Me, I carry on puking till I know it’s all out of me. Then I pick myself up and walk home. Smile at my mum, tell her what we read in English that day, eat a Jaffa Cake to take the taste away (“Eddie – you’ll spoil your appetite!”), talk about that new game she got me for my Spectrum, talk until I know she knows I’m OK, I’m happy, then run upstairs and bawl into my pillow, with the radio on so nobody can hear, till there’s nothing left to cry.

Why do they pick on me? The answer to that’s easy. It’s because I’m different. It’s because of my hair.

Ginger nut. Carrot head. Copper top. Duracell.

Red, Red Swine. Simply Red. Mick Fucknall.

Red Ed.

They’re not allowed to pick on the black kids: that’s racialist. And when Mr. Horrocks saw them tormenting Ewan Price for being fat, he made them all stay behind and put the chairs up on the desks, every night for a week. But nobody minds when they pick on me. Some of the teachers even join in. Mr. Townsend calls me Richie Cunningham and everybody loves that. I’d rather be the Fonz, but that’s never gonna happen.

My uncle Stewart, he’s the only person I ever told.

“You know why they call you those names, Eddie-boy? Because they’re jealous. Because you’ve got your mother’s hair and that’s the most beautiful colour in the world. You take a straw poll of all the kids in your class and ask them what their favourite colour is. How many you think would say yellow? Blond? Do you know where the word ‘bland’ comes from, Eddie-boy? OK, maybe a few might say black, but they’ll be like the ‘ooh, woe is me!’, broody moody kids, the ones who end up… no, you’re probably not old enough for that just yet, but give ‘em a couple more years. And as for brown – you know what else’s brown, Eddie-boy? Who wants hair the colour of… S – H – I – T? Eurrrghhh!”

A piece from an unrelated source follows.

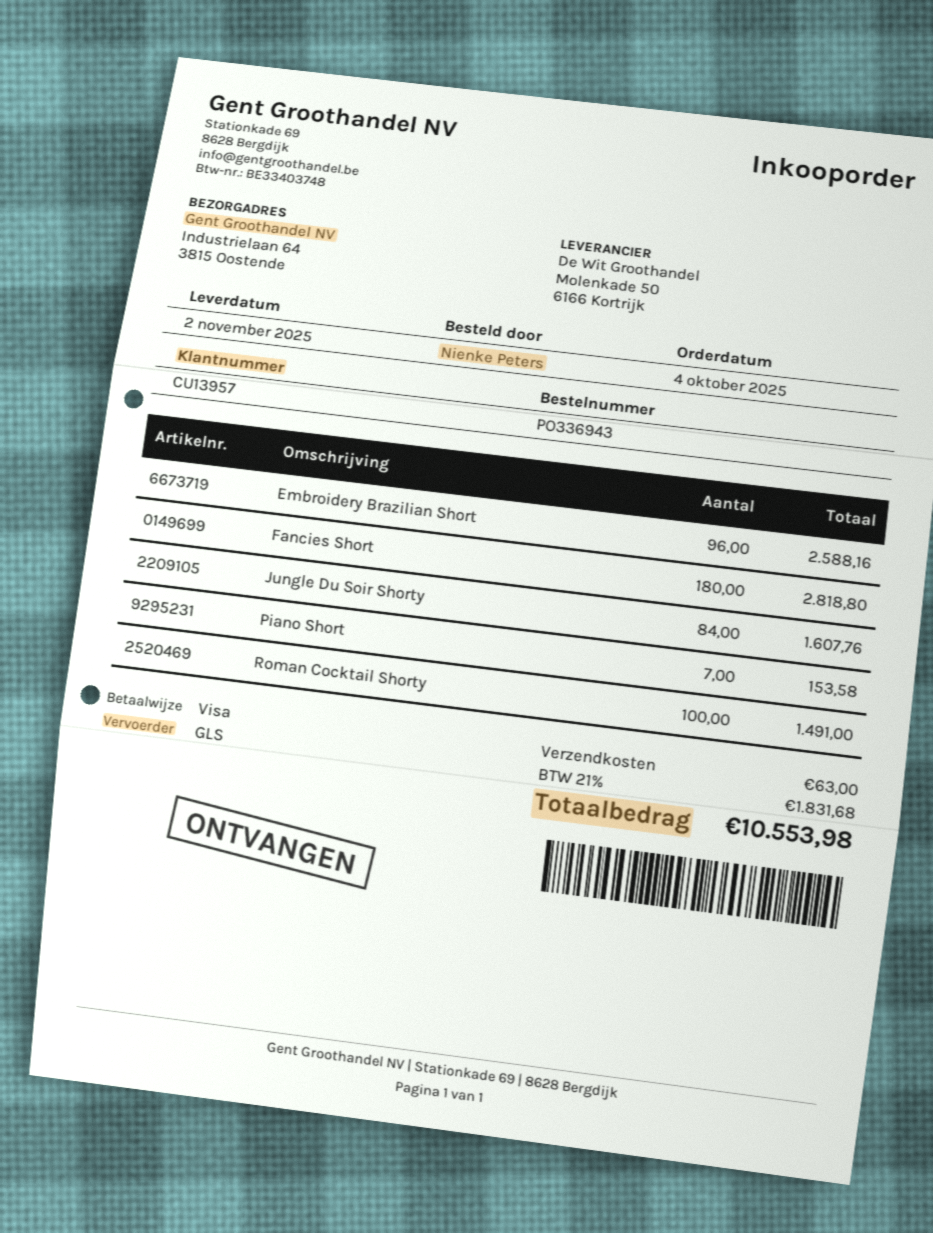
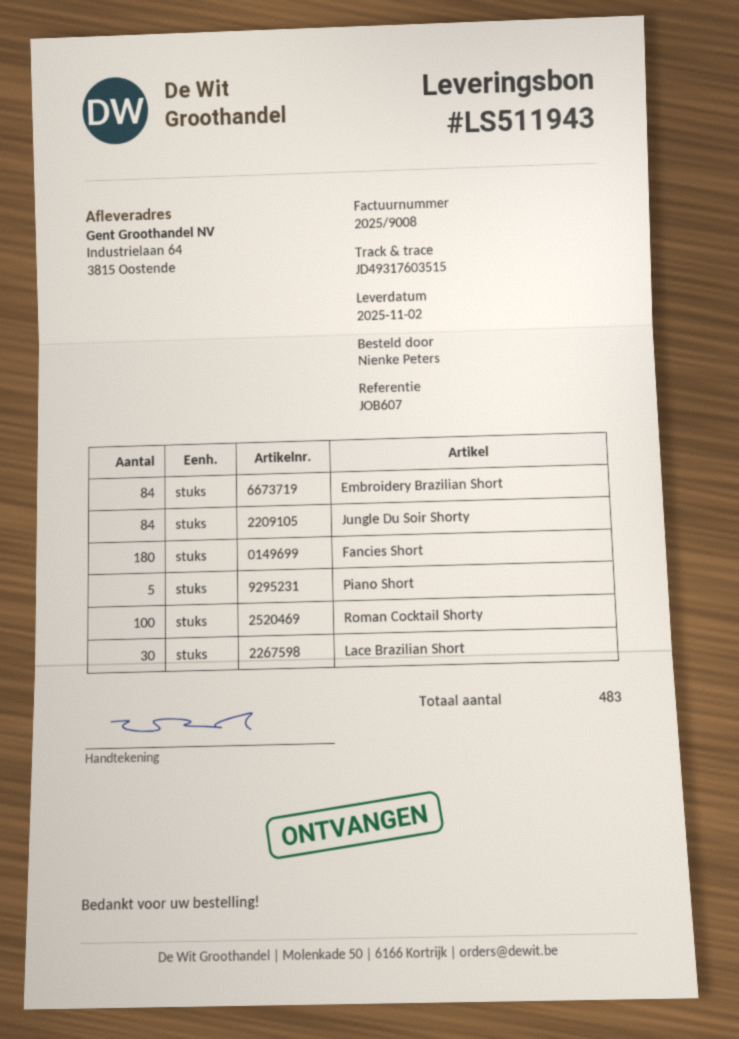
Embroidery Brazilian Short: 96 -> 84
Piano Short: 7 -> 5
Lace Brazilian Short: none -> 30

I laugh at the way he spells out that word, with hardly any sound at all, cranking his jaw round the shapes of the letters.

“No, you take that straw poll in your class tomorrow, Eddie-boy – I bet you the overwhelming majority says ‘red’. Why? Because red is the coolest colour, everyone knows that. Even in nature. What’s the coolest flower – the red, red rose? Coolest bird? Rockin’ robin redbreast! The cunning fox! The pretty flamingo! And, of course, the noble, majestic squid!”

My uncle Stewart is always going on about the noble, majestic squid. He says it’s the noble, majestic squid what made him a success as a writer after all those years trying. He’s had three books published now, and the last one’s being made into a film with Ian Ogilvy and everything. But it took him twenty years for anyone to even read his stories, and the first time they did, it was all thanks to the noble, majestic squid.

Sepia. That’s the posh name for it, the name people use when they don’t want to say ‘squid ink’. The first book my uncle Stewart had published, he wrote it entirely with a pen filled with sepia. Not the version he sent off to the publishers, he did that on Mum’s old typewriter – you could hear him in the extension till well after bedtime every night, the sound of his typing reminded me of my old machine gun, the one that Mrs. Cooper took off me and threw in the back of the dustbin wagon because she said I was a young terrorist and if I carried on like that, I’d end up in the IRA. I told her it wasn’t a real gun, it didn’t even have bullets – just a rattlesnake noise when you pulled the trigger – but she didn’t listen to me. It doesn’t matter; I’m too old for toy guns now anyway. A toy gun wouldn’t be any use against Stephen Kennedy and his mates.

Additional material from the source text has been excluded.